Similarly, Microsoft beat expectations on both the top and bottom-line in part due to the strength of their Azure cloud segment.[4] They also forecasted that growth in that segment will continue to drive overall strength, with Azure expected to grow 34 - 35% in 2025 in constant currency.[5]

But it wasn't just past performance, or even future guidance for growth, that stood out from those reports. Instead, it was the spending plans that investors likely found to be promising. Microsoft increased their capex forecast for 2025, now anticipated to put roughly $80B into the buildout of their AI data centers.[6] Meta also raised their 2025 spending plan to $72B from the $60 - $65B announced in February.[7] These massive investments seem positive for the future and growth of AI. Microsoft stock rose 9% in the trading period after their report, while Meta was up 5%.

The story was a little different for Amazon and Apple which reported Thursday. While both beat analyst expectations on the top and bottom-line, it was outlooks for 2025 that were guarded. Amazon listed an array of headwinds that would impact their bottom-line, including recessionary fears, global economic conditions and tariffs.
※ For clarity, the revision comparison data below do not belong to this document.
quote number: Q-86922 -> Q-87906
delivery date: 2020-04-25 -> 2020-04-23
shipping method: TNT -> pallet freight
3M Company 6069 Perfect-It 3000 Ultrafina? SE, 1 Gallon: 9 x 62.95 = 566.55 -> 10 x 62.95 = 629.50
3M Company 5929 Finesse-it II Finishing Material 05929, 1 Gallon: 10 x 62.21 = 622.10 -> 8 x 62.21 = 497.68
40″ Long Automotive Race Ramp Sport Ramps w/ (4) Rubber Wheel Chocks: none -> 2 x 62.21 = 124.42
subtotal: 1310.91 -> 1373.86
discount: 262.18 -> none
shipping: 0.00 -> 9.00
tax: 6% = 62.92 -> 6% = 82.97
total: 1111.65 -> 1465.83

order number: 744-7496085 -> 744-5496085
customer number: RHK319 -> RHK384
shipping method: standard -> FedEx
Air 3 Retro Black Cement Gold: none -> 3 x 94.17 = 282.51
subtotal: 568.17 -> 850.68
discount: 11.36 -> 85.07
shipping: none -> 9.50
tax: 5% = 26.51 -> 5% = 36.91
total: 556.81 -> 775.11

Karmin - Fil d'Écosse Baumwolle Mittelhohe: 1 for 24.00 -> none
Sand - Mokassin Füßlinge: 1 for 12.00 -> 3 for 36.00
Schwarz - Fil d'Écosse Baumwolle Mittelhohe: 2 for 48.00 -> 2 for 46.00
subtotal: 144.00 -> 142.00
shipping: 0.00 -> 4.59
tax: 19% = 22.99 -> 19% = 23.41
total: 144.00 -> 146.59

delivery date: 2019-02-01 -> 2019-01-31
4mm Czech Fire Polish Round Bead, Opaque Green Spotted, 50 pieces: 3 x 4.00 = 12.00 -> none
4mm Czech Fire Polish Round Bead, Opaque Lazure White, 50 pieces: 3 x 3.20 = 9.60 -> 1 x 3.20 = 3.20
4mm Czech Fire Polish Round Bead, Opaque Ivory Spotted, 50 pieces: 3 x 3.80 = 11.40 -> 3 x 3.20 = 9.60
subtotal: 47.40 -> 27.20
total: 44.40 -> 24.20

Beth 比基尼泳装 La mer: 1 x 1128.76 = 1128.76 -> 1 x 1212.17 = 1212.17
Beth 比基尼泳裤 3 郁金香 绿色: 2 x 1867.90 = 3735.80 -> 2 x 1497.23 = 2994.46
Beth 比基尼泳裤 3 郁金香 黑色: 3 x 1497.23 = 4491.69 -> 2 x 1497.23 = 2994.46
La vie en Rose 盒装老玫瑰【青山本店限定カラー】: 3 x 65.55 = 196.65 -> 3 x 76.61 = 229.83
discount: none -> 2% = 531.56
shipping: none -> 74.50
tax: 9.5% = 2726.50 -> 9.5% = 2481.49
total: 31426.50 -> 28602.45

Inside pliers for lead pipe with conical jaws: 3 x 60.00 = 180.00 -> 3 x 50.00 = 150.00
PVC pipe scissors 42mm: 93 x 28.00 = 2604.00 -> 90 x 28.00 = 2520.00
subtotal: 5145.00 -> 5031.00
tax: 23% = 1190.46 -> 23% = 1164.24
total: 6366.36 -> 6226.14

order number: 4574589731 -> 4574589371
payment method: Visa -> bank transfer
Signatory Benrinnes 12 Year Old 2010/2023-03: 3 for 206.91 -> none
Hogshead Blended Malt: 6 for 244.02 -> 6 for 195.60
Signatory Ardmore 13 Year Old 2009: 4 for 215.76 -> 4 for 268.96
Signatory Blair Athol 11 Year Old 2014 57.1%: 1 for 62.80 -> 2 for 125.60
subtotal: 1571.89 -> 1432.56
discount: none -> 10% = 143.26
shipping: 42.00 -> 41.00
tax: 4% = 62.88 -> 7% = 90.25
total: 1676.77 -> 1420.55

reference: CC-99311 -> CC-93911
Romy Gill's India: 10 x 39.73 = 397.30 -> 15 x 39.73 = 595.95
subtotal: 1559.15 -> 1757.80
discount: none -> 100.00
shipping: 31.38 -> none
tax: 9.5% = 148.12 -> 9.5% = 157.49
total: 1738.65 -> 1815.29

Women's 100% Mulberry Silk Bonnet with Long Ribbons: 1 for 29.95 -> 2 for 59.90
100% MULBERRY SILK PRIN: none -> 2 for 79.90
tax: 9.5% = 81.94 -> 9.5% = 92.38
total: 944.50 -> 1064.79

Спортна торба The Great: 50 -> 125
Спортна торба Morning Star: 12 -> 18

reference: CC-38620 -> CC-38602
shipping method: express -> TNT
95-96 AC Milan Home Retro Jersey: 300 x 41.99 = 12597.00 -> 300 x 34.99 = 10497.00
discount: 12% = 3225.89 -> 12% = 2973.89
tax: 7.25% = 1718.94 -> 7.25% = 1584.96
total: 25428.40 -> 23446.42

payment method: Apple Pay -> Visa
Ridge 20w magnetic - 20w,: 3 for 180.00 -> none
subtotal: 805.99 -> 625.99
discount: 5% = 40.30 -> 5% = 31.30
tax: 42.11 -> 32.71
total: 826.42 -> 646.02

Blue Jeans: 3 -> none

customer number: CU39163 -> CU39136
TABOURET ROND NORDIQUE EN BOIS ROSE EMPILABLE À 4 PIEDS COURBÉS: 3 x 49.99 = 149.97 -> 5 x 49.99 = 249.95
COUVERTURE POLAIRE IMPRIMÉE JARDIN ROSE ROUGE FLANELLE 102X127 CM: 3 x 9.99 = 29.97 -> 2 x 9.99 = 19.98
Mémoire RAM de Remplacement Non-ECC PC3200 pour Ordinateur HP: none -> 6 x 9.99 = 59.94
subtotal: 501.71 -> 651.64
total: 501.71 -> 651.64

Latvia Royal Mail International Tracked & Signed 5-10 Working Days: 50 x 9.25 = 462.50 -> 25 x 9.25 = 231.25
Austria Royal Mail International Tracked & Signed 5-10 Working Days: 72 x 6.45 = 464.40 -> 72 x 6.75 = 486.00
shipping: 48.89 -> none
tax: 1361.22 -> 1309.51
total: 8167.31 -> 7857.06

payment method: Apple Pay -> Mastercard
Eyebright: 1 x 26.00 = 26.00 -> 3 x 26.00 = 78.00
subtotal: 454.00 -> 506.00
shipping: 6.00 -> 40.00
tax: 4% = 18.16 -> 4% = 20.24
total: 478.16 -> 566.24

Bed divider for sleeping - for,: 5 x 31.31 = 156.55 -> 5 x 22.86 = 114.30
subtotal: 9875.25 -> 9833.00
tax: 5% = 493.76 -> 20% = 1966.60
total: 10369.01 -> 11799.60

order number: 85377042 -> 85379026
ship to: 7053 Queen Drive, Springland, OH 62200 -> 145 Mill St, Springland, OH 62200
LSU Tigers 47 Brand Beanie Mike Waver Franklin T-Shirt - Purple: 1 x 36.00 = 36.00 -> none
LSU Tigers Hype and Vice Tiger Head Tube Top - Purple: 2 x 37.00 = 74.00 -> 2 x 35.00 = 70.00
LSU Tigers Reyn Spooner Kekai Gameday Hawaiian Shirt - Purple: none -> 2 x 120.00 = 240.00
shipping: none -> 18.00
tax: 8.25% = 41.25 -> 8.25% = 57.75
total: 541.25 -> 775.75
As a result the company forecasted operating income for Q2 would be in the range of $13B - $17.5B, below Wall Street's expectation of $17.8B.[8] None of us knows exactly where tariffs will settle or when, commented CEO Andy Jassy, further saying future results are inherently unpredictable.[9]

Similarly, Apple cited tariffs as a major headwind in the current quarter, expected to impact profits to the tune of $900M. When analysts asked for guidance on the tariff impact in the back half of the year, CEO Tim Cook declined to comment as he didn't want to predict the future.[10]